To solve the equation \( \sqrt{2x - 5} + 3 = x \), we first isolate the square root: \[ \sqrt{2x - 5} = x - 3 \] Next, we square both sides to eliminate the square root: \[ 2x - 5 = (x - 3)^2 \] Expanding the right side gives: \[ 2x - 5 = x^2 - 6x + 9 \] Rearranging the equation leads to: \[ 0 = x^2 - 8x + 14 \] Now we can apply the quadratic formula \( x = \frac{-b \pm \sqrt{b^2 - 4ac}}{2a} \), where \( a = 1 \), \( b = -8 \), and \( c = 14 \): \[ x = \frac{8 \pm \sqrt{(-8)^2 - 4 \cdot 1 \cdot 14}}{2 \cdot 1} \] Calculating the discriminant: \[ x = \frac{8 \pm \sqrt{64 - 56}}{2} = \frac{8 \pm \sqrt{8}}{2} = \frac{8 \pm 2\sqrt{2}}{2} = 4 \pm \sqrt{2} \] This gives us two potential solutions: \[ x_1 = 4 + \sqrt{2}, \quad x_2 = 4 - \sqrt{2} \] Next, we need to check for extraneous solutions by substituting back into the original equation: For \( x_1 = 4 + \sqrt{2} \): \[ \sqrt{2(4 + \sqrt{2}) - 5} + 3 = \sqrt{8 + 2\sqrt{2} - 5} + 3 = \sqrt{3 + 2\sqrt{2}} + 3 \quad \text{(needs verification)} \] For \( x_2 = 4 - \sqrt{2} \): \[ \sqrt{2(4 - \sqrt{2}) - 5} + 3 = \sqrt{8 - 2\sqrt{2} - 5} + 3 = \sqrt{3 - 2\sqrt{2}} + 3 \quad \text{(also needs verification)} \] Both values need to be calculated to check if they satisfy the original equation.
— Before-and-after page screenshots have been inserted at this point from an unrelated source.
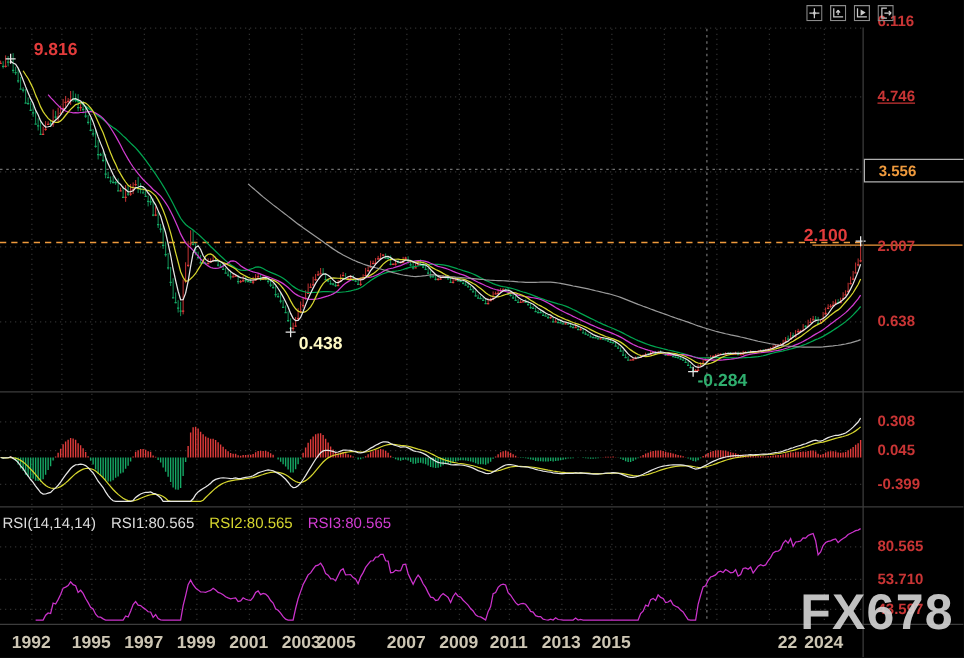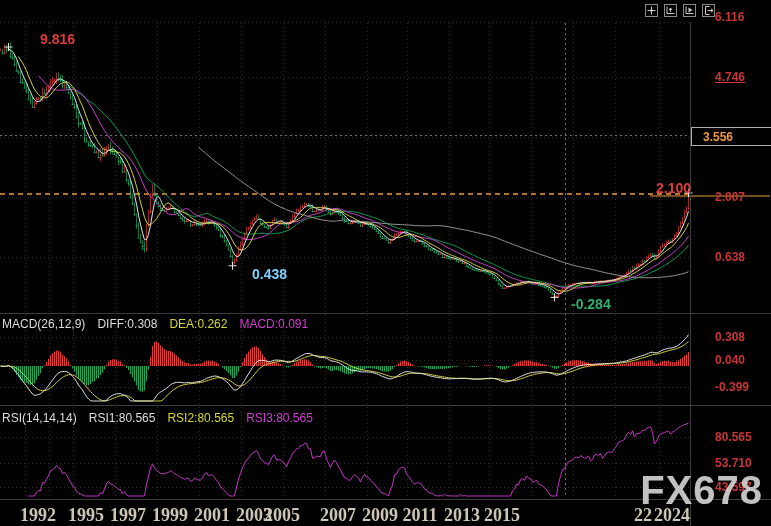--- a/index.html
+++ b/index.html
@@ -14,7 +14,7 @@
   .title{margin-left:2px;font-weight:bold;}
   .icon-box{width:13px;height:13px;margin-right:3px;}
   .tool-icons{position:absolute;left:645px;top:4px;display:flex;gap:3px;z-index:6;}
-  .overlay{position:absolute;left:0;top:0;width:716px;height:526px;pointer-events:none;z-index:4;margin-left:13px;}
+  .overlay{position:absolute;left:0;top:0;width:716px;height:526px;pointer-events:none;z-index:4;}
   .axis-label{position:absolute;left:702px;font-size:12px;font-weight:bold;color:#c93535;line-height:16px;}
   .tick-label{position:absolute;top:505px;font-size:18px;font-weight:bold;color:#cdc6b4;transform:translateX(-50%);white-space:nowrap;font-family:Liberation Serif, serif;}
   .marker{position:absolute;font-size:14px;font-weight:bold;white-space:nowrap;}

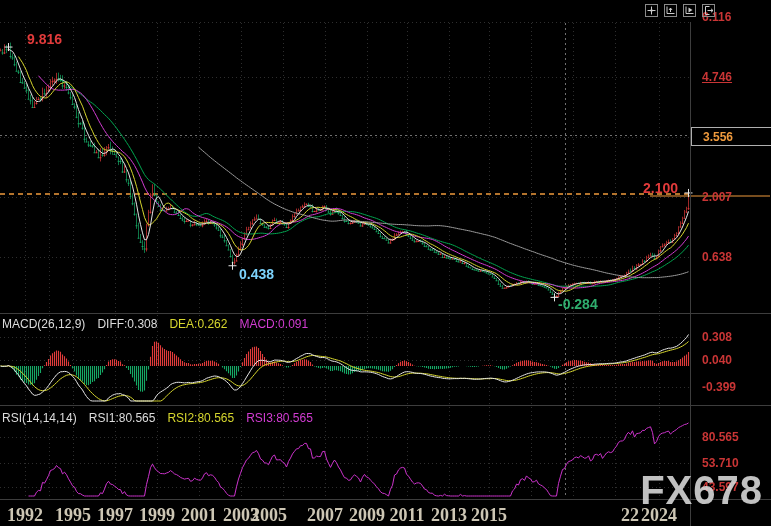--- a/index.html
+++ b/index.html
@@ -158,7 +158,7 @@
       <div class="tick-label" style="left: 630px;">22</div>
       <div class="tick-label" style="left: 659px;">2024</div>
       <div class="marker" style="left: 27px; top: 31px; color: rgb(226, 59, 59);">9.816</div>
-      <div class="marker" style="left: 239px; top: 266px; color: #7dd3fc;">0.438</div>
+      <div class="marker" style="left: 239px; top: 266px; color: #fef9c3;">0.438</div>
       <div class="marker" style="left: 558px; top: 296px; color: rgb(47, 174, 110);">-0.284</div>
       <div class="marker" style="left: 643px; top: 180px; color: rgb(226, 59, 59);">2.100</div>
     </div>

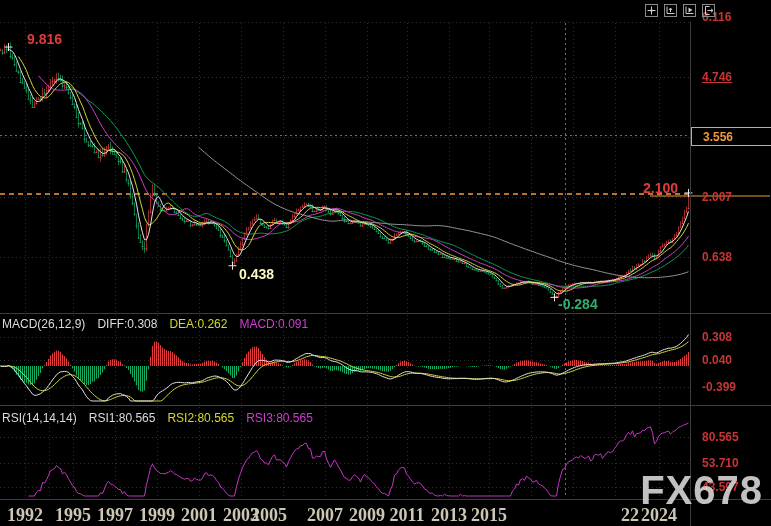--- a/index.html
+++ b/index.html
@@ -114,12 +114,6 @@
     </svg>
   </div>
 
-  <div class="pane-header" style="top:317px;">
-    <span class="c-white">MACD(26,12,9)</span>
-    <span class="c-white">DIFF:0.308</span>
-    <span class="c-yellow">DEA:0.262</span>
-    <span class="c-magenta">MACD:0.091</span>
-  </div>
 
   <div class="pane-header" style="top:411px;">
     <span class="c-white">RSI(14,14,14)</span>

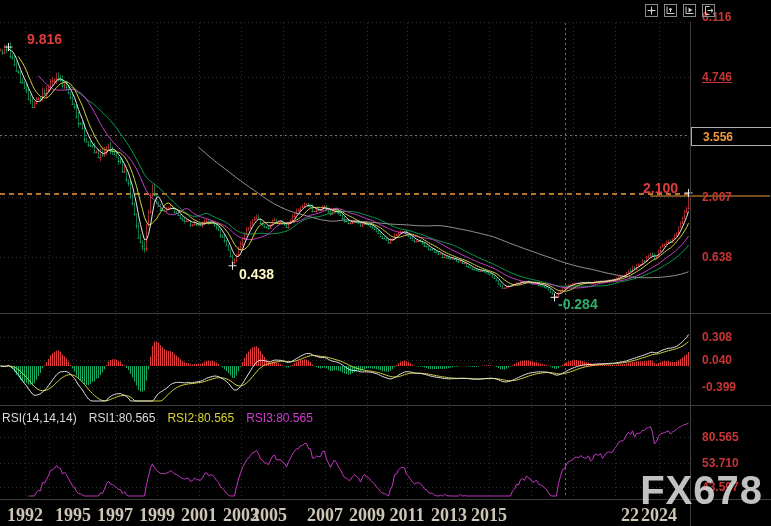--- a/index.html
+++ b/index.html
@@ -132,7 +132,7 @@
       <div class="axis-label" style="top: 189px;">2.007</div>
       <div class="axis-label" style="top: 249px;">0.638</div>
       <div class="axis-label" style="top: 329px;">0.308</div>
-      <div class="axis-label" style="top: 352px;">0.040</div>
+      <div class="axis-label" style="top: 352px;">0.045</div>
       <div class="axis-label" style="top: 379px;">-0.399</div>
       <div class="axis-label" style="top: 429px;">80.565</div>
       <div class="axis-label" style="top: 455px;">53.710</div>

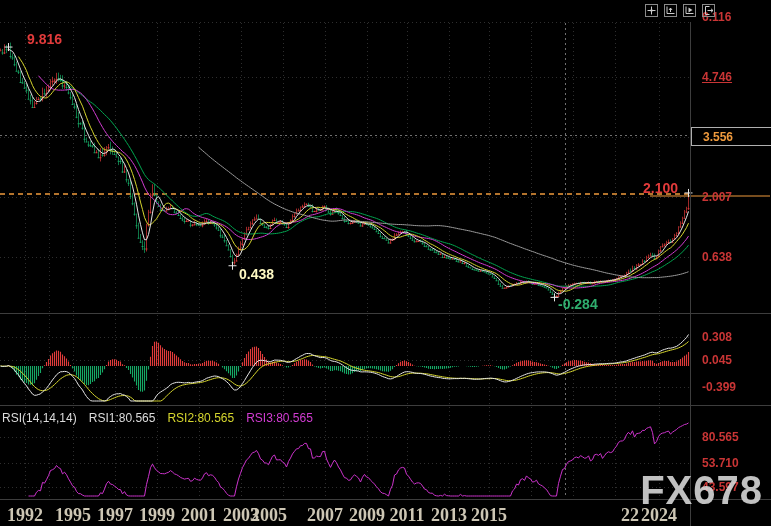--- a/index.html
+++ b/index.html
@@ -16,7 +16,7 @@
   .tool-icons{position:absolute;left:645px;top:4px;display:flex;gap:3px;z-index:6;}
   .overlay{position:absolute;left:0;top:0;width:716px;height:526px;pointer-events:none;z-index:4;}
   .axis-label{position:absolute;left:702px;font-size:12px;font-weight:bold;color:#c93535;line-height:16px;}
-  .tick-label{position:absolute;top:505px;font-size:18px;font-weight:bold;color:#cdc6b4;transform:translateX(-50%);white-space:nowrap;font-family:Liberation Serif, serif;}
+  .tick-label{position:absolute;top:505px;font-size:14px;font-weight:bold;color:#cdc6b4;transform:translateX(-50%);white-space:nowrap;}
   .marker{position:absolute;font-size:14px;font-weight:bold;white-space:nowrap;}
   .pane-header{position:absolute;left:2px;font-size:12px;display:flex;gap:12px;z-index:5;white-space:nowrap;}
   .price-box{position:absolute;left:691px;top:127px;width:76px;height:17px;border:1px solid #b0b0b0;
If both expressions yield non-negative results and satisfy the equation, they are valid solutions; otherwise, the extraneous solution will be the one that doesn’t hold. Upon evaluating, you will find that \( x_1 \) is valid while \( x_2 \) is extraneous. Final answer: The valid solution is \( x = 4 + \sqrt{2} \), with \( x = 4 - \sqrt{2} \) being the extraneous solution.